Instructions for the task: Leave out any picture and return the remaining listing below exactly as given.

Supplied records:

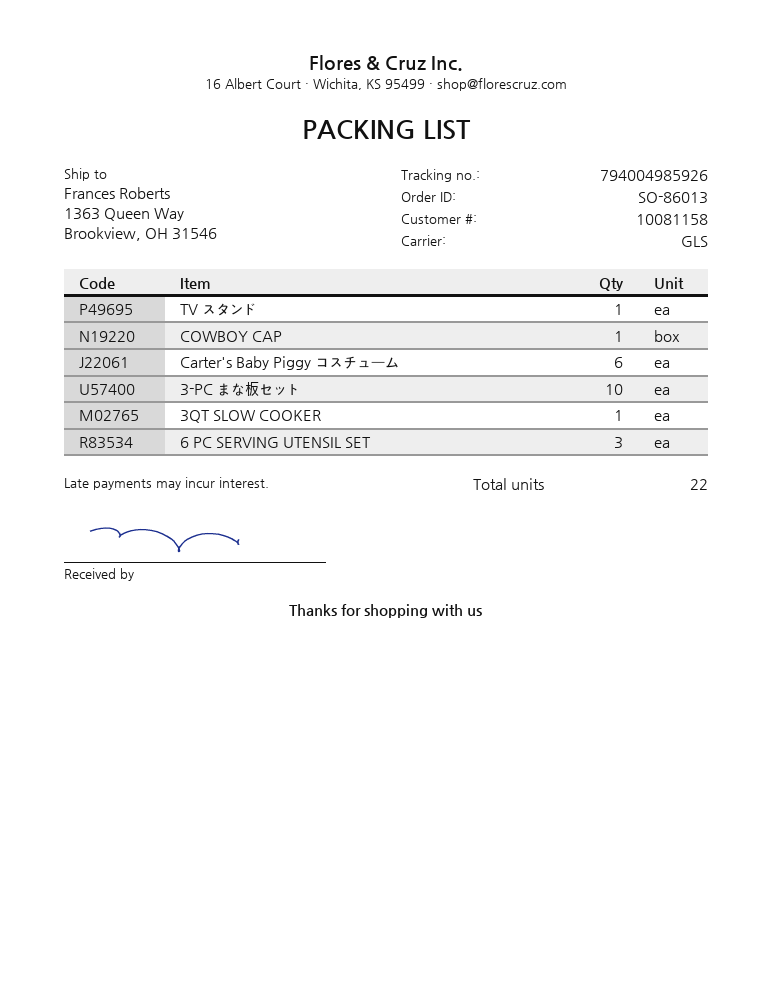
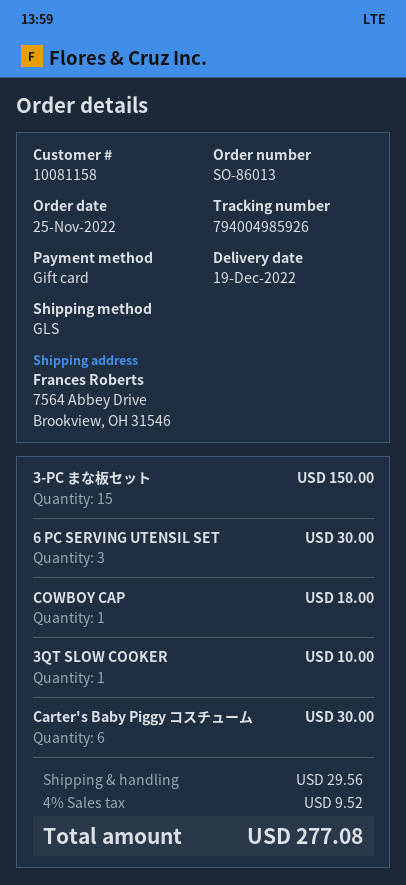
ship to: 1363 Queen Way, Brookview, OH 31546 -> 7564 Abbey Drive, Brookview, OH 31546
TV スタンド: 1 -> none
3-PC まな板セット: 10 -> 15

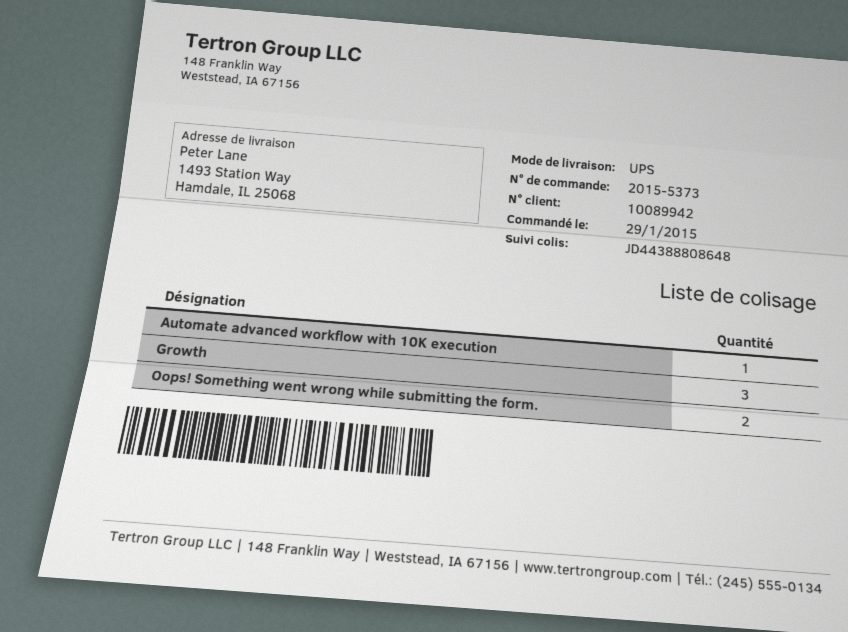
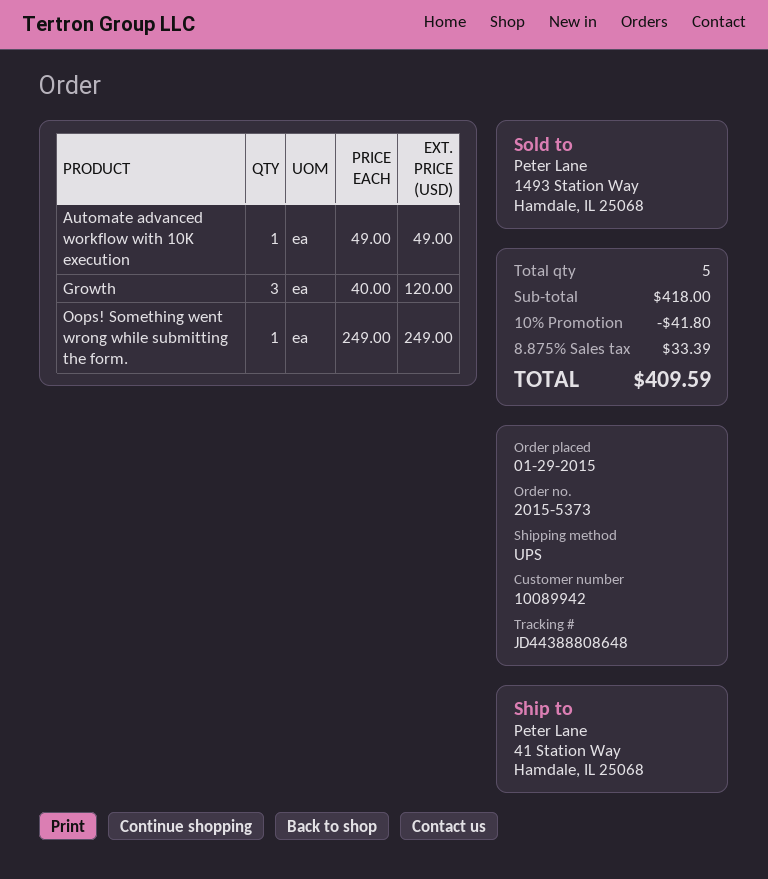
ship to: 1493 Station Way, Hamdale, IL 25068 -> 41 Station Way, Hamdale, IL 25068
Oops! Something went wrong while submitting the form.: 2 -> 1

Task answer:
ship to: 1363 Queen Way, Brookview, OH 31546 -> 7564 Abbey Drive, Brookview, OH 31546
TV スタンド: 1 -> none
3-PC まな板セット: 10 -> 15

ship to: 1493 Station Way, Hamdale, IL 25068 -> 41 Station Way, Hamdale, IL 25068
Oops! Something went wrong while submitting the form.: 2 -> 1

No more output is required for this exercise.